20. To my mind, once the Judgments of the Hon'ble Supreme Court are read in the backdrop of the factual materials before the Hon'ble Supreme Court, then, there is neither any confusion, nor any difference or divergence in the views and opinions. The requirement of service has to be complied with. The requirement to serve a notice demanding payment is held to be mandatory prerequisite, but the manner in which that notice is served and the receipt thereof are matters of presumption and once these two aspects are differentiated and noticed in the above terms, then, the question of differing Hon'ble Supreme Court's Judgments does not arise.

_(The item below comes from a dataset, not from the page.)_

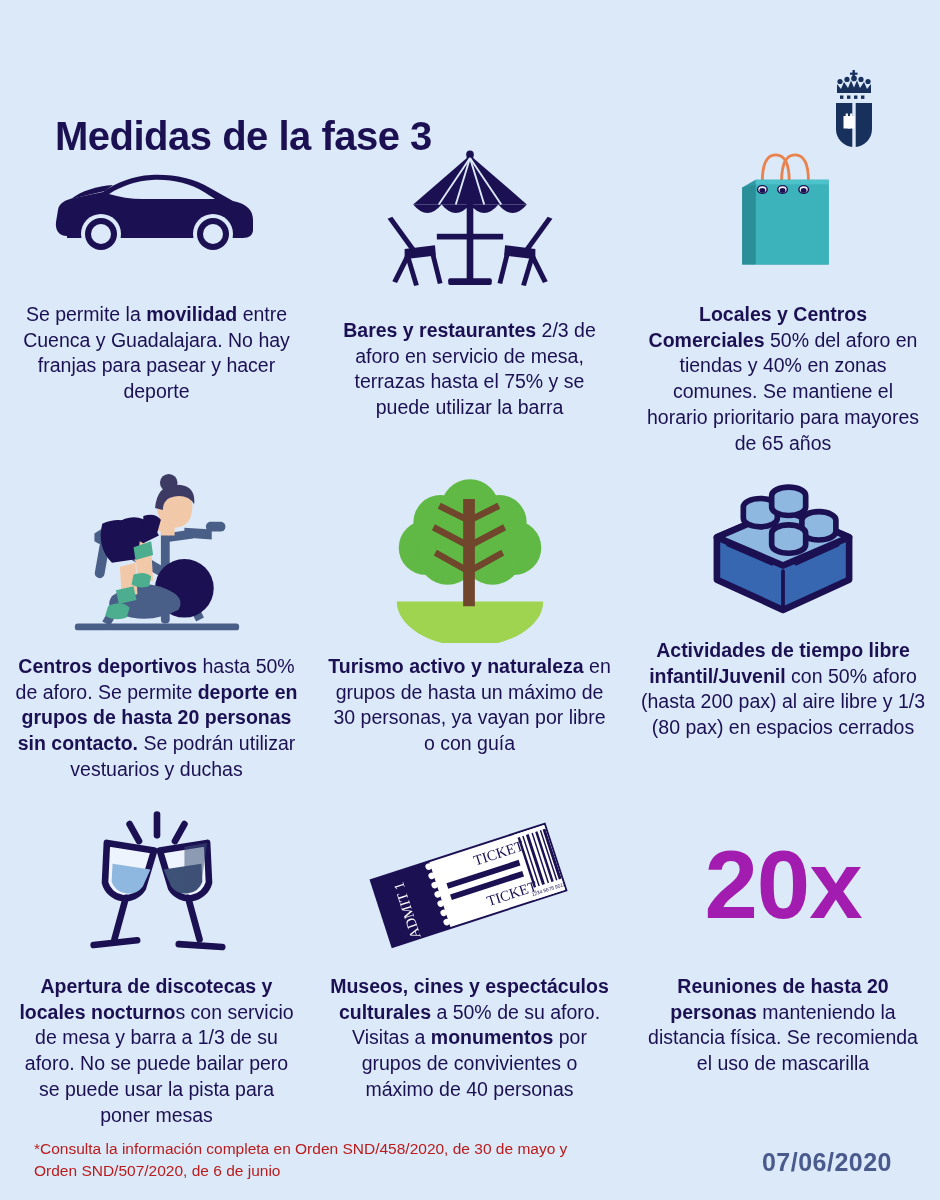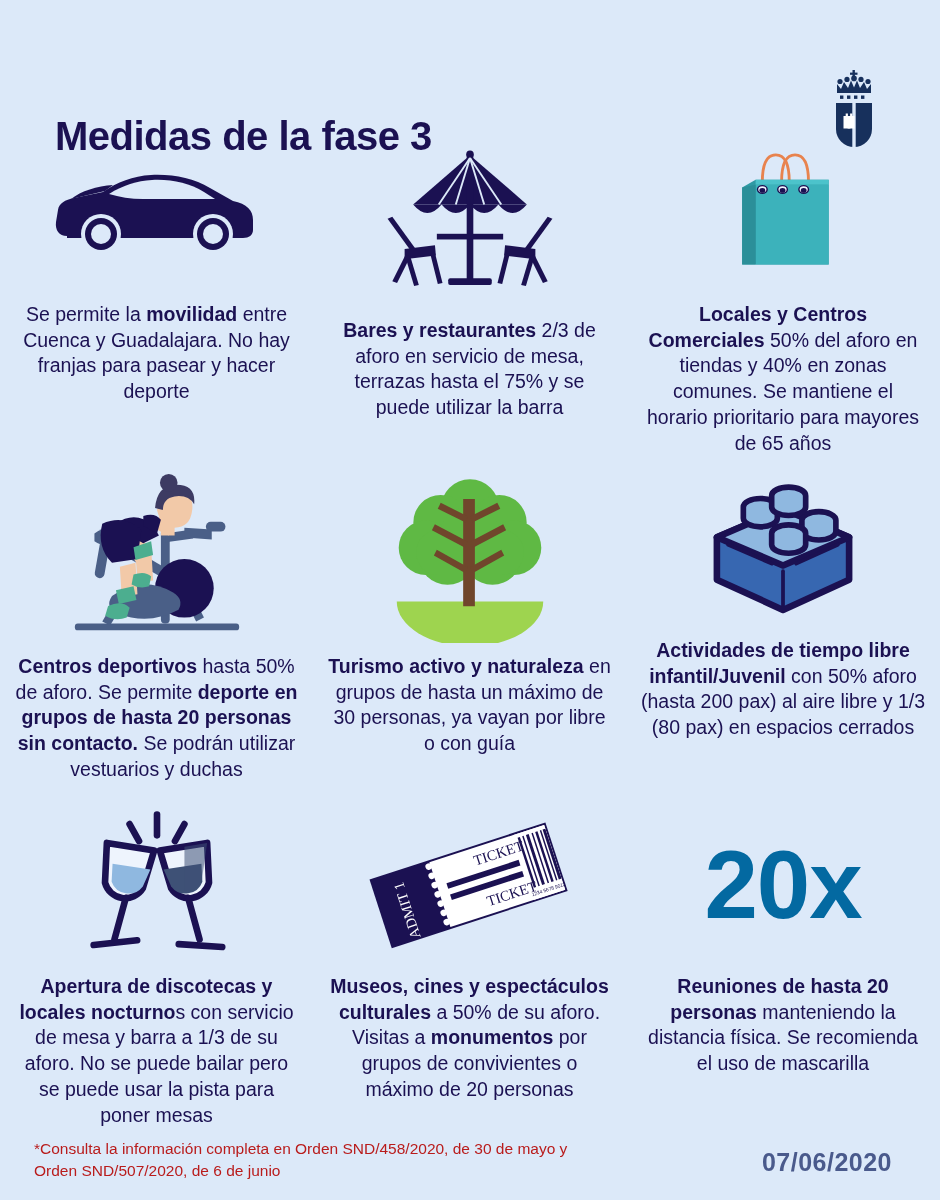"20x" .big-num { color: #0369a1 -> #a21caf }
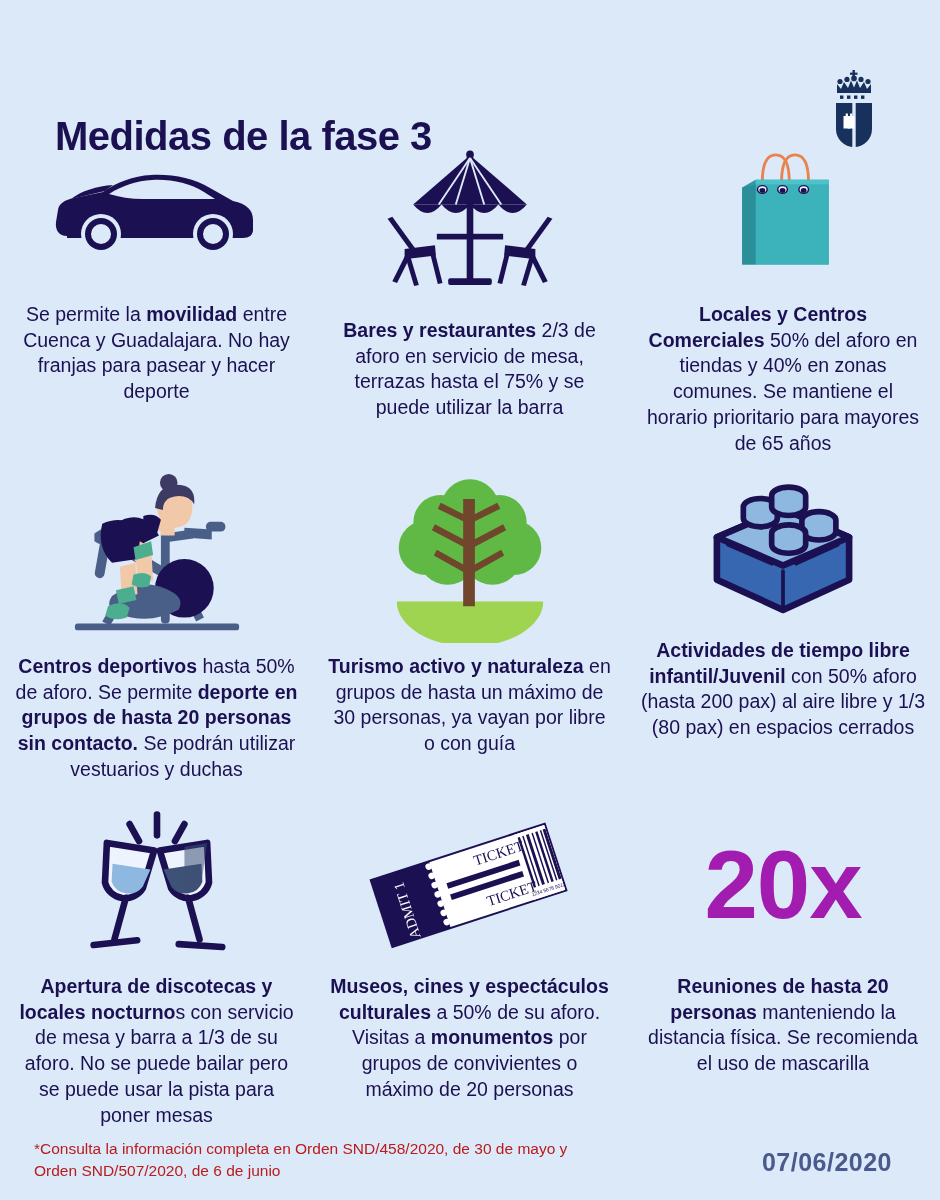"por grupos de convivientes o" span { text: 20 -> 40 }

21. In the facts of the present case, there is no dispute about service of the notice in terms of Section 27 of the General Clauses Act, 1897 and Section 28 of the Bombay General Clauses Act, 1904. The notice was issued and served, but the Applicant did not receive it personally. It was her husband who received it. In these circumstances, both the Courts below did not commit any error in holding that the notice is duly served and received as well. Once it is duly served and received and there is no compliance with the requisitions contained therein, then, the offence is committed. Once the offence is committed, then, the conviction and sentence is valid, legal and proper. There is no evidence to rebut the presumption in favour of the Complainant of service of the notice and its receipt. The findings recorded by the lower Appellate Court in paras 18 and 19 of the impugned Judgment and Order, therefore, do not suffer from any error of law apparent on the face of record or perversity requiring interference in my revisional jurisdiction. This Criminal Revision Application is, therefore, devoid of any merits and is dismissed. At this stage, Mrs. Badadare, learned Counsel appearing on behalf of the Applicant, prays for stay of this order. I have upheld the conviction and sentence. The Criminal Revision Application is dismissed. There cannot be any stay of such an order.